▶ **TASK INSTRUCTIONS**
Down to the last line, retype the records below exactly and skip the pictures.

▶ **EXTRACTED DATA**
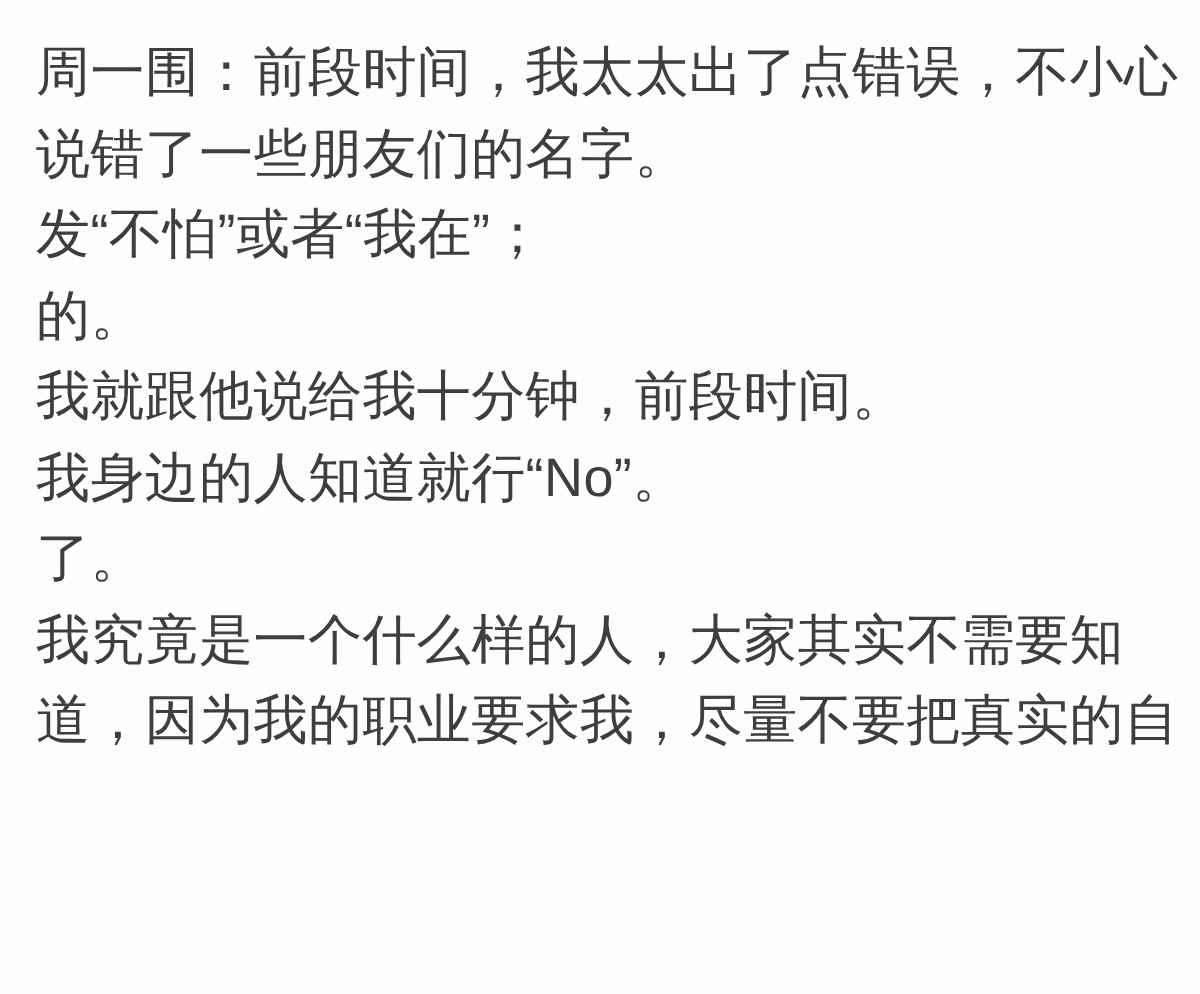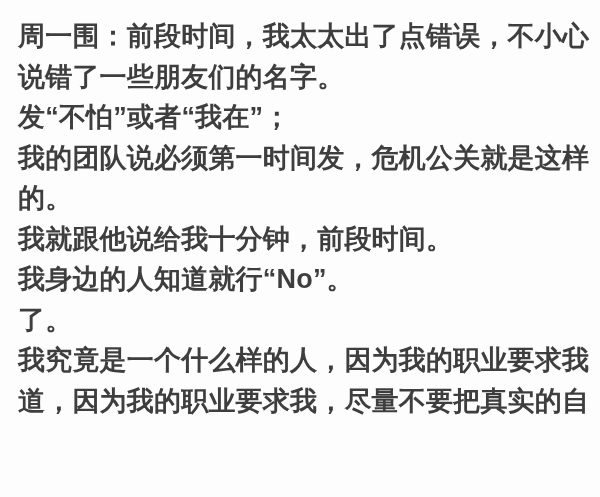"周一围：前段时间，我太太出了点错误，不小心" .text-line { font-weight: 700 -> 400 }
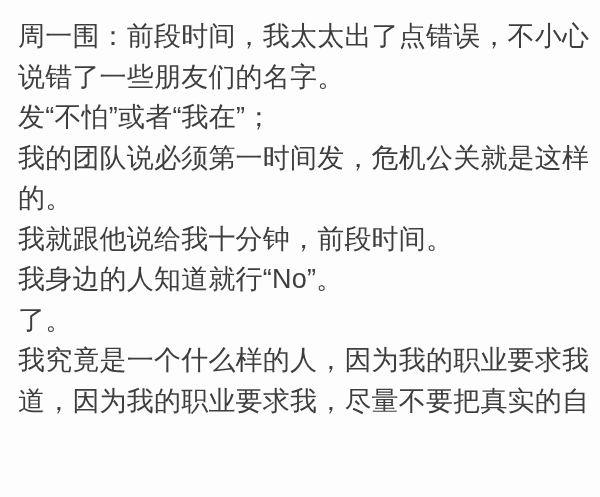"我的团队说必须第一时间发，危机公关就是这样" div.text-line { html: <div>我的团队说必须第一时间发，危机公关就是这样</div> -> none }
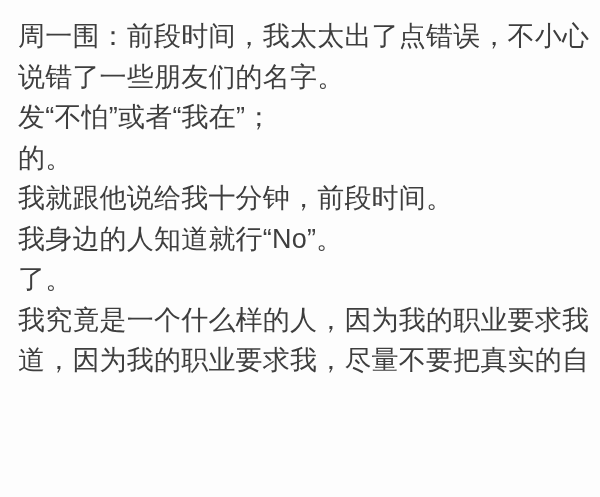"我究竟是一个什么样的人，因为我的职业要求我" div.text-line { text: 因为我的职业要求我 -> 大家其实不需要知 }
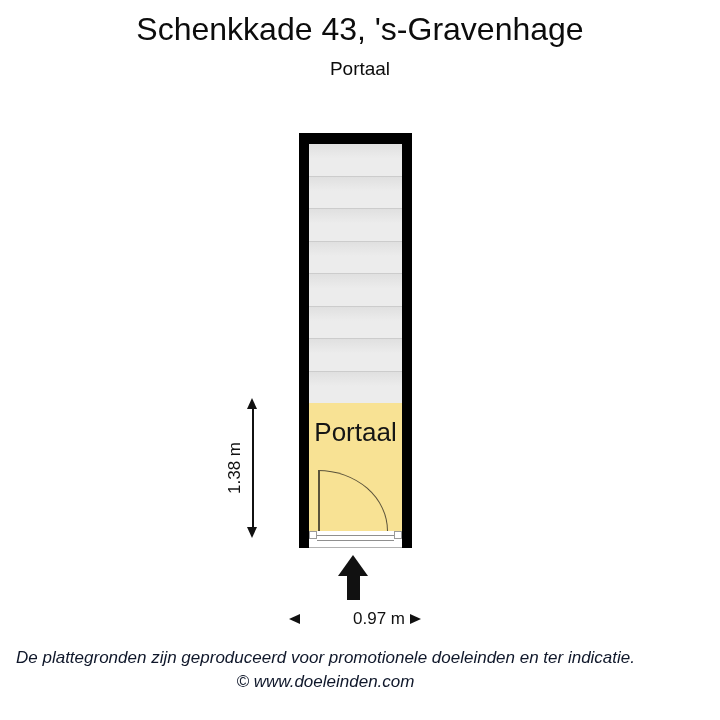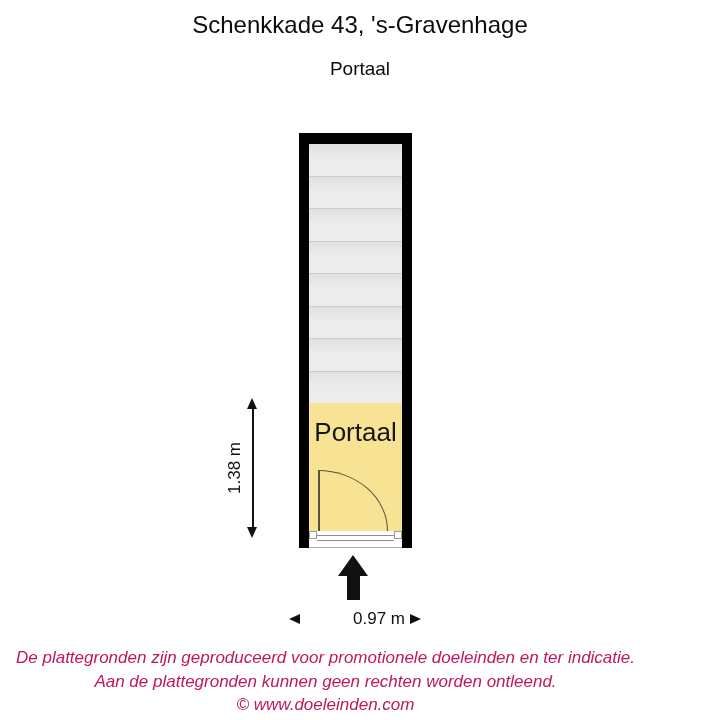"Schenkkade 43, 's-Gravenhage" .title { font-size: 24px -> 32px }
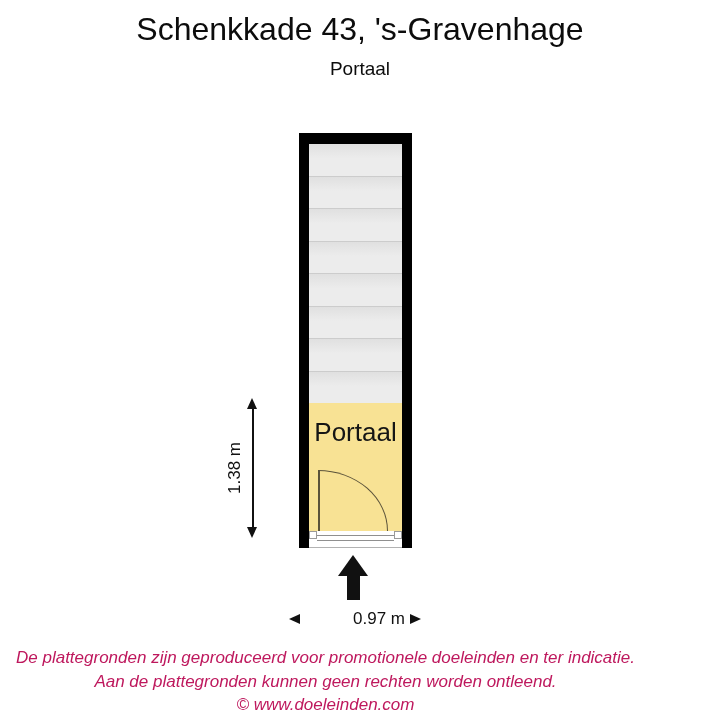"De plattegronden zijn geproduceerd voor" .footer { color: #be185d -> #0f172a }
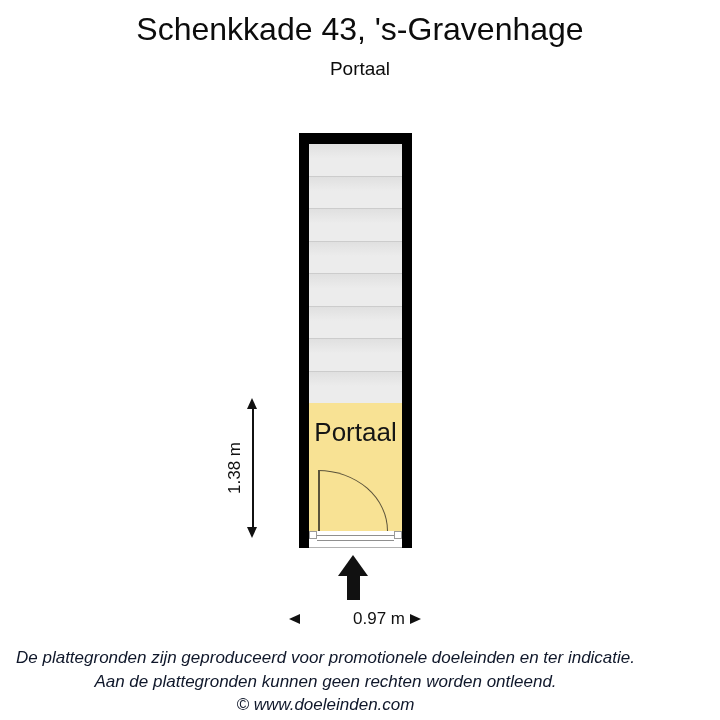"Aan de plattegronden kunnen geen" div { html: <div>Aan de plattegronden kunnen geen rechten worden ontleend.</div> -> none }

▶ **ANSWER TO THIS PROBLEM**
"周一围：前段时间，我太太出了点错误，不小心" .text-line { font-weight: 700 -> 400 }
"我的团队说必须第一时间发，危机公关就是这样" div.text-line { html: <div>我的团队说必须第一时间发，危机公关就是这样</div> -> none }
"我究竟是一个什么样的人，因为我的职业要求我" div.text-line { text: 因为我的职业要求我 -> 大家其实不需要知 }
"Schenkkade 43, 's-Gravenhage" .title { font-size: 24px -> 32px }
"De plattegronden zijn geproduceerd voor" .footer { color: #be185d -> #0f172a }
"Aan de plattegronden kunnen geen" div { html: <div>Aan de plattegronden kunnen geen rechten worden ontleend.</div> -> none }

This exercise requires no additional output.